A solidez das histórias vem da solidez da civilização (a japonesa) e das famílias (japonesas). Totalmente focado em sua terra e seu povo, nada mais universal do que a obra desse mestre absoluto. Crianças de qualquer país adoram. Minha neta chega a ficar exausta de tanto ver. Vê todos, pergunta tudo, pede para traduzirem (recebemos cópias na dublagem original, com legendas), elenca seus favoritos e assume sempre, em cada filme, um dos personagens. “Eu sou Ponyo, e você?” pergunta. Eu sou o adulto encantado com essa revelação tardia, em que o gênio nos salva da TV aberta, esse ninho de pavores indissolúveis, em que nada medra a não ser o vazio provocado pela mediocridade.

Um dos vetores mais maravilhosos de Miyazaki é a tecnologia, real ou delirante. O pequeno veículo voador movido a vento da princesa em Nausicaa, o gerador na casa-farol em Ponyo, one há também um barco movido a vela de cera e chama, o gato-ônibus de Totoro. Sem falar nas máquinas tradicionais, como os aviões dos anos 30 neste outro filme genial, Porco Rosso(1992), em que um piloto nos moldes de Humphrey Bogart faz parceria com uma adolescente projetista de aviões para enfrentar os piratas do ar no Adriático.

Quem pode com esse japonês alucinado que fez tudo, desenhou e pintou seus filmes quadro a quadro, levando anos para ultimar cada obra-prima e criou um estúdio onde seu filho e muitos colaboradores multiplicam esse trabalho primoroso em outros lançamentos, todos com a marca de qualidade do mestre?
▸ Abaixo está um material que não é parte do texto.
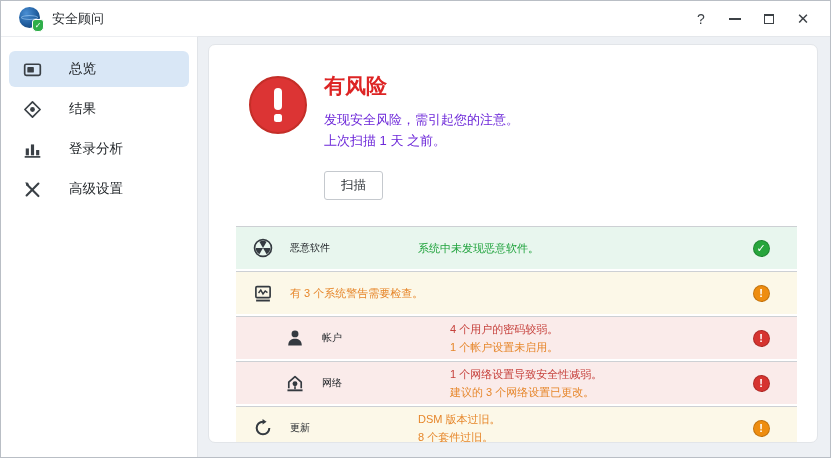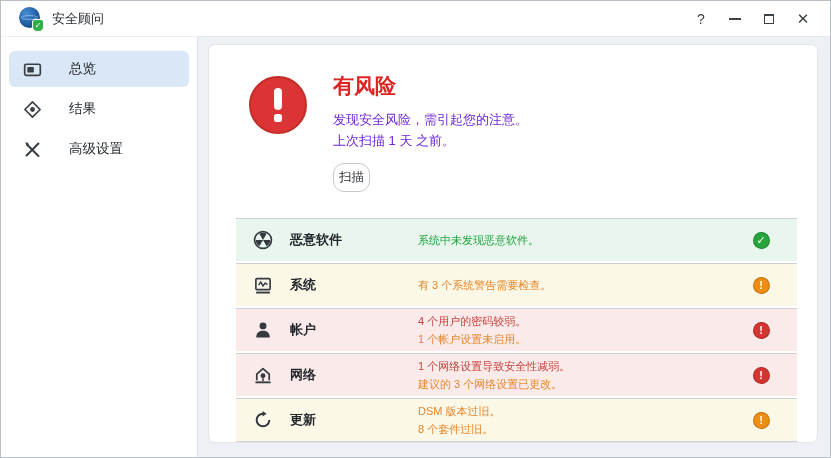--- a/index.html
+++ b/index.html
@@ -35,7 +35,7 @@
   .main { flex:1; background:#edf0f4; border-top:1px solid #e4e7eb; padding:7px 12px 14px 10px; }
   .card { background:#fff; border:1px solid #e2e5e9; border-radius:7px; height:100%; padding:27px 20px 16px 27px; overflow:hidden; }
 
-  .card-header { display:flex; gap:26px; margin-left:13px; }
+  .card-header { display:flex; gap:17px; margin-left:13px; }
   .alert-circle { width:58px; height:58px; flex:0 0 58px; border-radius:50%; background:#dc3434; border:2px solid #c42e28; display:flex; flex-direction:column; align-items:center; justify-content:center; gap:4px; margin-top:4px; }
   .excl-bar { width:8px; height:22px; background:#fff; border-radius:4px; }
   .excl-dot { width:8px; height:8px; background:#fff; border-radius:2.5px; }

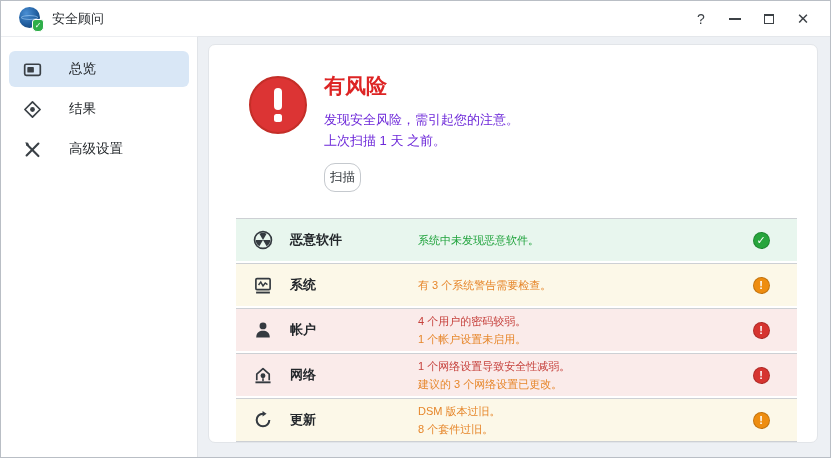--- a/index.html
+++ b/index.html
@@ -116,6 +116,17 @@
       <div class="side-item">
         <span class="side-icon">
           <svg viewBox="0 0 18 18">
+              <rect x="2.6" y="8" width="3" height="6.5" fill="#3a4046"></rect>
+              <rect x="7.5" y="4.2" width="3" height="10.3" fill="#3a4046"></rect>
+              <rect x="12.4" y="9.5" width="3" height="5" fill="#3a4046"></rect>
+              <line x1="1.6" y1="16" x2="16.4" y2="16" stroke="#3a4046" stroke-width="1.6"></line>
+            </svg>
+        </span>
+        <span>登录分析</span>
+      </div>
+      <div class="side-item">
+        <span class="side-icon">
+          <svg viewBox="0 0 18 18">
               <line x1="4" y1="4.6" x2="14.6" y2="15.2" stroke="#3a4046" stroke-width="2" stroke-linecap="round"></line>
               <line x1="14.6" y1="3.4" x2="3.4" y2="14.6" stroke="#3a4046" stroke-width="2" stroke-linecap="round"></line>
               <path d="M2.2,2.2 L4.8,2.6 L5.6,4.8 L3.4,5.6 Z" fill="#3a4046"></path>

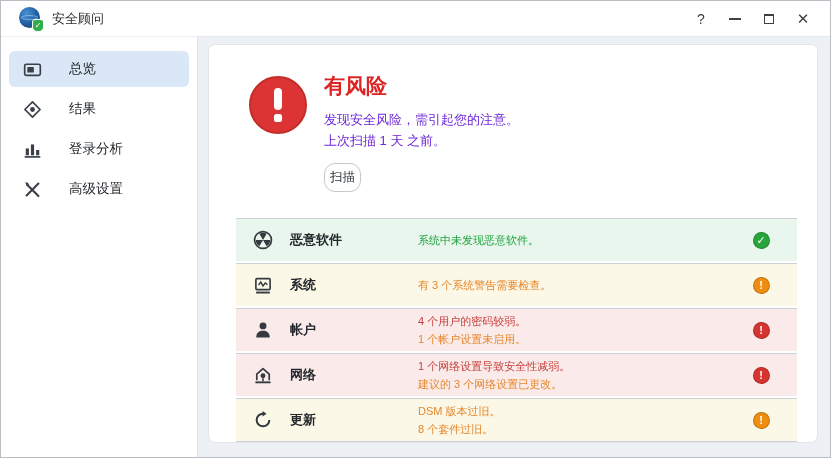--- a/index.html
+++ b/index.html
@@ -42,7 +42,7 @@
   .risk-title { font-size:21px; font-weight:bold; color:#dd2424; margin-bottom:9px; }
   .risk-line { font-size:13px; color:#6d28d9; line-height:21px; }
   .button-row { margin-top:12px; display:flex; gap:8px; }
-  .btn { font-family:inherit; font-size:12.5px; padding:5px 5px; border-radius:11px; border:1px solid #c5c9ce; background:#fff; color:#2e3338; cursor:pointer; }
+  .btn { font-family:inherit; font-size:12.5px; padding:5px 16px; border-radius:3px; border:1px solid #c5c9ce; background:#fff; color:#2e3338; cursor:pointer;margin-top:8px; }
   .btn.disabled { background:#f5f6f7; border-color:#e1e4e7; color:#bcc1c7; cursor:default; }
 
   

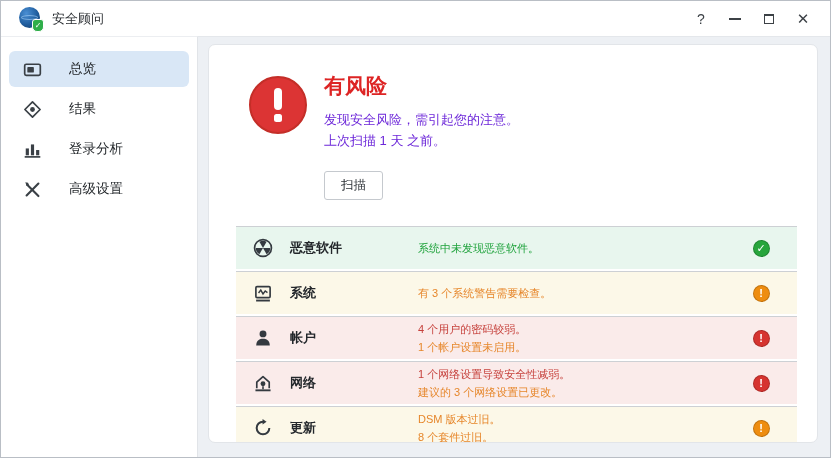--- a/index.html
+++ b/index.html
@@ -54,7 +54,7 @@
   .bg-pink  { background:#faebea; }
   .row-icon { width:54px; flex:0 0 54px; display:flex; justify-content:center; }
   .row-icon svg { width:20px; height:20px; }
-  .row-label { width:128px; flex:0 0 128px; font-size:13px; color:#23272b;font-weight:bold; }
+  .row-label { width:128px; flex:0 0 128px; font-size:10px; color:#23272b; }
   .row-desc { flex:1; }
   .desc-line { font-size:11px; line-height:18px; }
   .c-green { color:#1ea23b; }

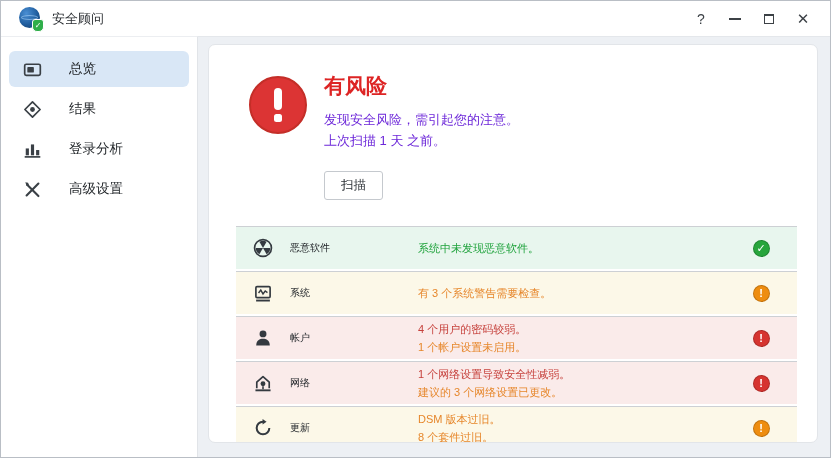--- a/index.html
+++ b/index.html
@@ -182,7 +182,6 @@
                   <line x1="2.8" y1="15.8" x2="15.2" y2="15.8" stroke="#343a40" stroke-width="1.7"></line>
                 </svg>
             </span>
-            <span class="row-label">系统</span>
             <div class="row-desc">
               <div class="desc-line c-orange">有 3 个系统警告需要检查。</div>
             </div>

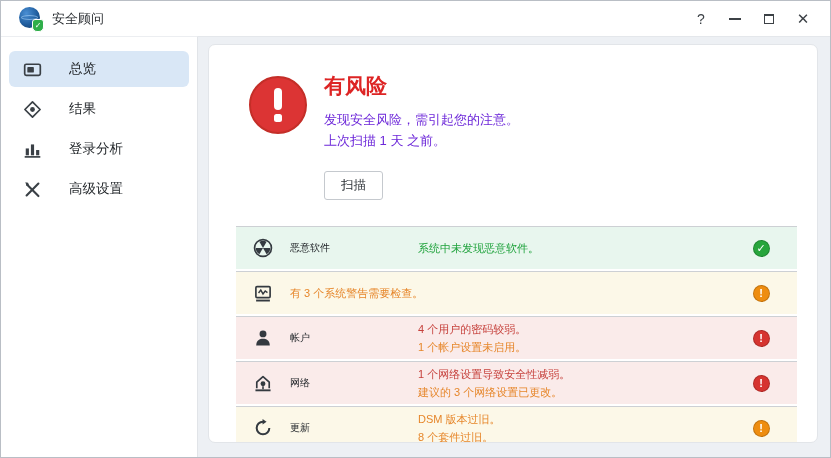--- a/index.html
+++ b/index.html
@@ -51,7 +51,7 @@
   .alert-row:last-child { margin-bottom:0; }
   .bg-green { background:#e8f6ee; }
   .bg-cream { background:#fcf8e8; }
-  .bg-pink  { background:#faebea; }
+  .bg-pink  { background:#faebea;padding-left:32px; }
   .row-icon { width:54px; flex:0 0 54px; display:flex; justify-content:center; }
   .row-icon svg { width:20px; height:20px; }
   .row-label { width:128px; flex:0 0 128px; font-size:10px; color:#23272b; }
Ninguém pode com ele. No futuro, vai ter sempre um espertinho que colocará em dúvida a capacidade de uma pessoa só fazer tanto. É o que dizem hoje de Shakespeare. Não sabem que o gênio não dá trégua e é completo e que a existência de um só pode redimir todo um século de sombras.

“Gosto de mulher” disse ele certa vez quando lhe perguntaram porque o papel principal é sempre feminino nos seus filmes. Gosta mesmo. O público se apaixona por essas garotas impossíveis, frágeis, pequenas, que peitam monstros e situações terminais sem blefar com absoluta verossimilhança. E há as menininhas da mais remota infância, as mulheres maduras e as velhas, milhares de velhas, trabalhando, protegendo, ou fazendo feitiços, perseguindo. Mulher para tudo o que é lado, sem o ranço do feminismo, corajosas, “reais”, absolutamente encantadoras.

“E você, quem é?” me pergunta a neta diante da história, a mais louca e sábia possível. A resposta é óbvia: todos queremos ser Hayao Miyazaki e como, felizmente, isso é impossível, agradecemos a Deus pela sua fecunda existência. Longa vida aos grandes mensageiros do espírito.

RETORNO - Imagens desta edição: na foto principal, Chihiro enfrenta a bruxa; na do meio, a princesa Mononoke e sua mãe-loba; e na de baixo, a princesa e seu veículo da civilização do vento.